(Assignment): Please repeat the lines below exactly. Begin with the line containing "background:#0f766e; color:#fff; font-weight:bold;" and go on through the line containing "width:146px; height:302px; overflow:hidden;".

(Supplied material):
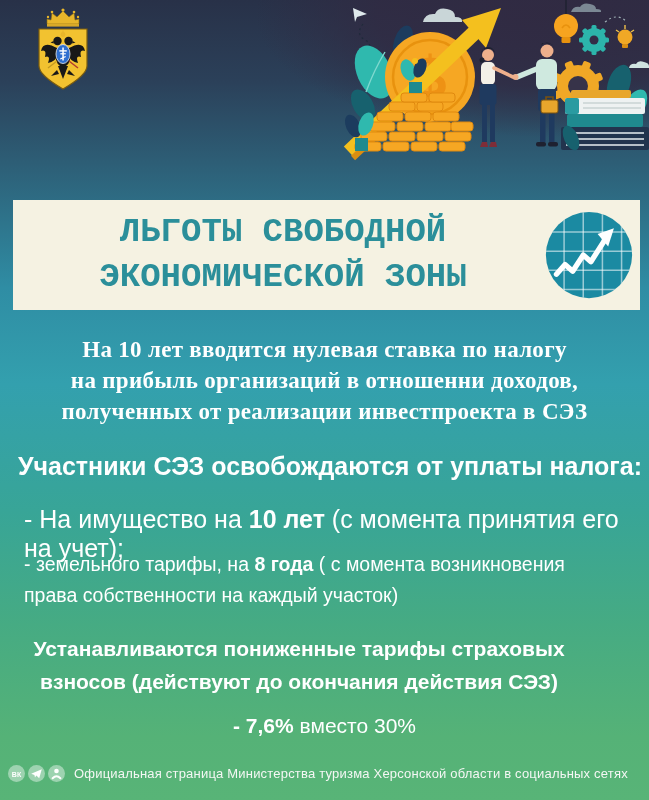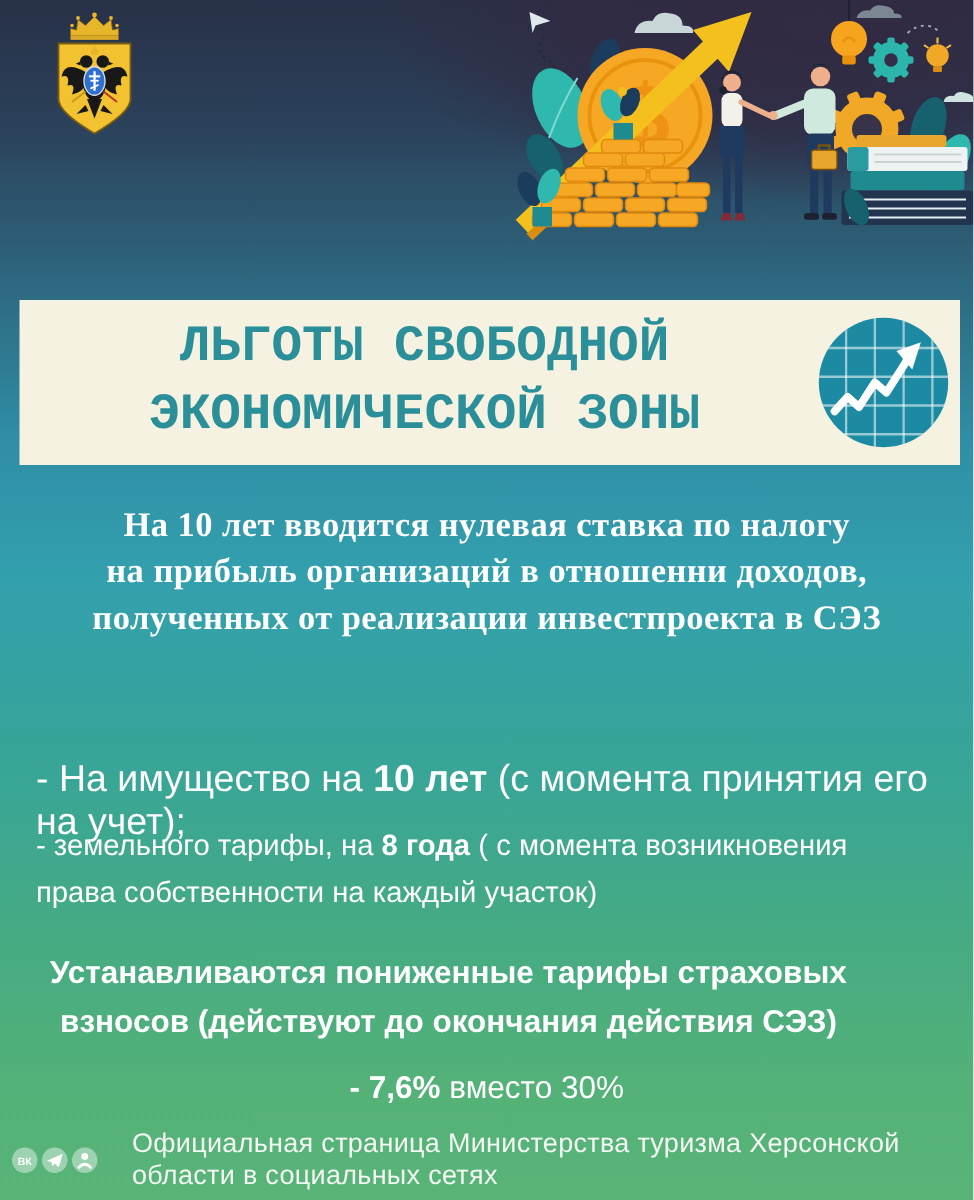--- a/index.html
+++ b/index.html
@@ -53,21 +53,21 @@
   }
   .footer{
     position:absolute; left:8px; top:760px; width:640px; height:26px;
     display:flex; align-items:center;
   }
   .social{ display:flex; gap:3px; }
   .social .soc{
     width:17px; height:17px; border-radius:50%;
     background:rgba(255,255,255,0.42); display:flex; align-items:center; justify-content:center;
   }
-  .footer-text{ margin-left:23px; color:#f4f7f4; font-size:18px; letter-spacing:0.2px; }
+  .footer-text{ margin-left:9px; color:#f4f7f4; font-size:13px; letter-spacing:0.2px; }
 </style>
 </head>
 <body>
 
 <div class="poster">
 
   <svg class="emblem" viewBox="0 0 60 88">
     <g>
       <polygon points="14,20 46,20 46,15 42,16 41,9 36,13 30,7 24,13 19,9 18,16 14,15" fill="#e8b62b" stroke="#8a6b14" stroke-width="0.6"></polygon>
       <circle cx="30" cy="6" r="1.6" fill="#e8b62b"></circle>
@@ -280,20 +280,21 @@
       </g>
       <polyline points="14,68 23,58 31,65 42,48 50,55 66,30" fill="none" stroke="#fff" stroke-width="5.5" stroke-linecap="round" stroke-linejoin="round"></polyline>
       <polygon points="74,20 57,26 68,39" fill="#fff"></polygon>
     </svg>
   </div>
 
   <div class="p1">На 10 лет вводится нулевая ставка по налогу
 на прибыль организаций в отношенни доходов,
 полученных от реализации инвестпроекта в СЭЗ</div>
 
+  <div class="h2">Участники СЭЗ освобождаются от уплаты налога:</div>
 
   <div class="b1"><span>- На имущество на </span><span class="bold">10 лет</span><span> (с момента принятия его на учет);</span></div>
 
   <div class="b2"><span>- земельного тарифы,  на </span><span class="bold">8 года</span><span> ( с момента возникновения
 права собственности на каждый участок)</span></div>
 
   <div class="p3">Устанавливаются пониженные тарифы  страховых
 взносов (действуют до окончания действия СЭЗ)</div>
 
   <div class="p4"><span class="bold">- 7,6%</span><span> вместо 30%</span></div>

==

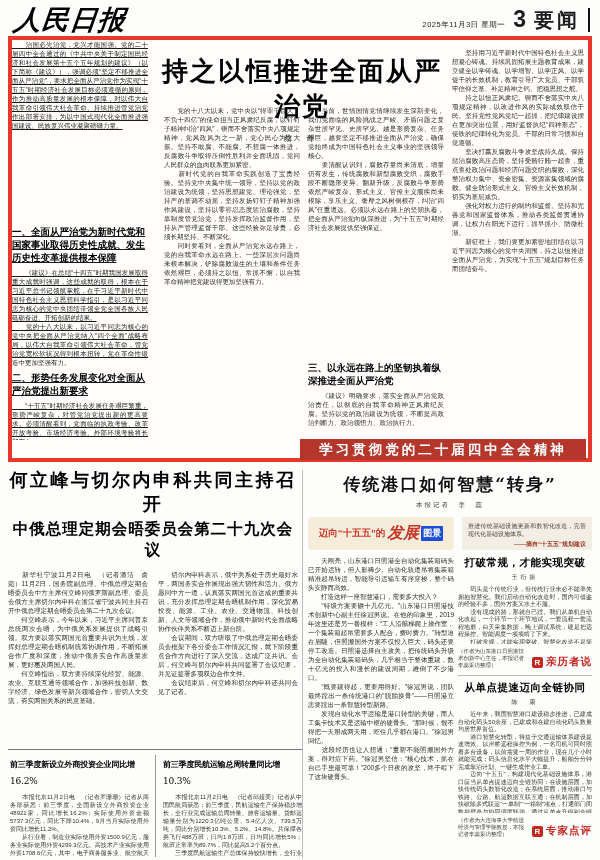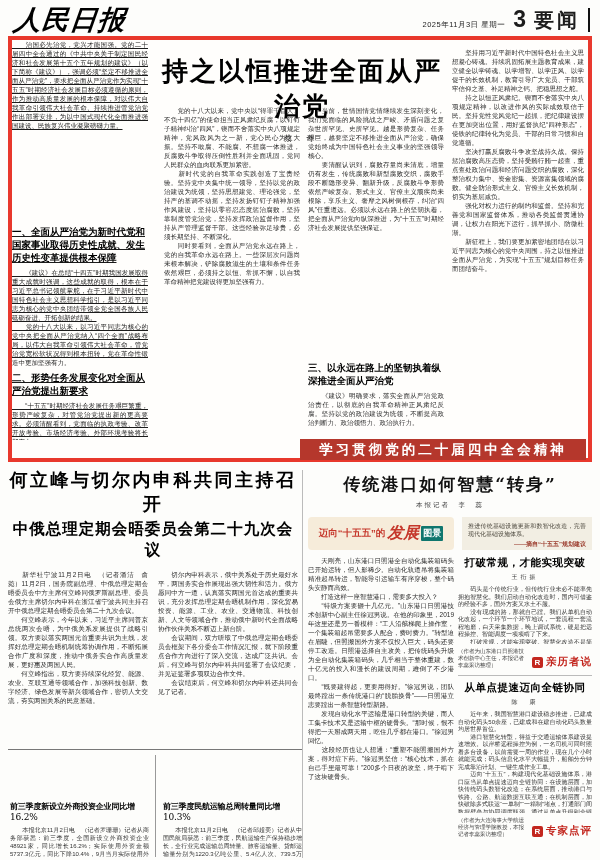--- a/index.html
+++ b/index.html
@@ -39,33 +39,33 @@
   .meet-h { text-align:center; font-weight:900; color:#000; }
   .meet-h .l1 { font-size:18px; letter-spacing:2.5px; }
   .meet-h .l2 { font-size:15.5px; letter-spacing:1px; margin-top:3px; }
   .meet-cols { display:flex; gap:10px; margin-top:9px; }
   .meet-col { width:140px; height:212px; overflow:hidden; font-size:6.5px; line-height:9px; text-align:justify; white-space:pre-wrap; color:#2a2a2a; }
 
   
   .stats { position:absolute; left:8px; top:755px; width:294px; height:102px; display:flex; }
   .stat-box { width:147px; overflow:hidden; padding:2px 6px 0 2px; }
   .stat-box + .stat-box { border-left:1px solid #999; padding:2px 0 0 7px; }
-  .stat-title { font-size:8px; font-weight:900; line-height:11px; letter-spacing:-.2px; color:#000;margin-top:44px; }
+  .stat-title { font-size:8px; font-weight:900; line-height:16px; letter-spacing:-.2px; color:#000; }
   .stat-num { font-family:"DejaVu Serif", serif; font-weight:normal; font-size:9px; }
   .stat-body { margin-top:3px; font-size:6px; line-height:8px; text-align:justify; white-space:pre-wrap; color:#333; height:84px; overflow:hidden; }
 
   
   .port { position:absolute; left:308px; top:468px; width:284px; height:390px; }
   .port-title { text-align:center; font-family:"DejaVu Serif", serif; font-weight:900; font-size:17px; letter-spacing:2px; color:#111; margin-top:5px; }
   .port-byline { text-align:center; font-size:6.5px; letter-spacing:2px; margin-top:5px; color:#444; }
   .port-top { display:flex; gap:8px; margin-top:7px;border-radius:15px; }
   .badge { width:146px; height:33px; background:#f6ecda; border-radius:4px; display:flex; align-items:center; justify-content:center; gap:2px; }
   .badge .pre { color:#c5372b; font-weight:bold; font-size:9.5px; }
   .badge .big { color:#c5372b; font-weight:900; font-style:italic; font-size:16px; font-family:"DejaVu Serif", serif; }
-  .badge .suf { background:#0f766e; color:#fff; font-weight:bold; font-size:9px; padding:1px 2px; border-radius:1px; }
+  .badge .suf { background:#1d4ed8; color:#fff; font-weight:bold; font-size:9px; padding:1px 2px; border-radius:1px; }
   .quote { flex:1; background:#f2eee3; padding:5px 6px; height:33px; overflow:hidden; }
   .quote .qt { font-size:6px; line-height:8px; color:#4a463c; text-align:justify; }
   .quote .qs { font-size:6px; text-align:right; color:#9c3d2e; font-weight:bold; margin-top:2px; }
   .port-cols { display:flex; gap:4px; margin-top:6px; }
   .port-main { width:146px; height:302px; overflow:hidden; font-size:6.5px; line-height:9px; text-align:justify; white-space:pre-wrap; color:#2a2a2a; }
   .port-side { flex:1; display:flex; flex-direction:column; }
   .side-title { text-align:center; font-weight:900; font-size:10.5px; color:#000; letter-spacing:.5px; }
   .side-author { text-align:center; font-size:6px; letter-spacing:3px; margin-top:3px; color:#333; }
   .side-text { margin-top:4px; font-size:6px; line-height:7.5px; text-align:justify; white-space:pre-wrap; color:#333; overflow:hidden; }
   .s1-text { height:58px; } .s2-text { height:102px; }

(Completed task):
-  .badge .suf { background:#0f766e; color:#fff; font-weight:bold; font-size:9px; padding:1px 2px; border-radius:1px; }
+  .badge .suf { background:#1d4ed8; color:#fff; font-weight:bold; font-size:9px; padding:1px 2px; border-radius:1px; }
   .quote { flex:1; background:#f2eee3; padding:5px 6px; height:33px; overflow:hidden; }
   .quote .qt { font-size:6px; line-height:8px; color:#4a463c; text-align:justify; }
   .quote .qs { font-size:6px; text-align:right; color:#9c3d2e; font-weight:bold; margin-top:2px; }
   .port-cols { display:flex; gap:4px; margin-top:6px; }
   .port-main { width:146px; height:302px; overflow:hidden; font-size:6.5px; line-height:9px; text-align:justify; white-space:pre-wrap; color:#2a2a2a; }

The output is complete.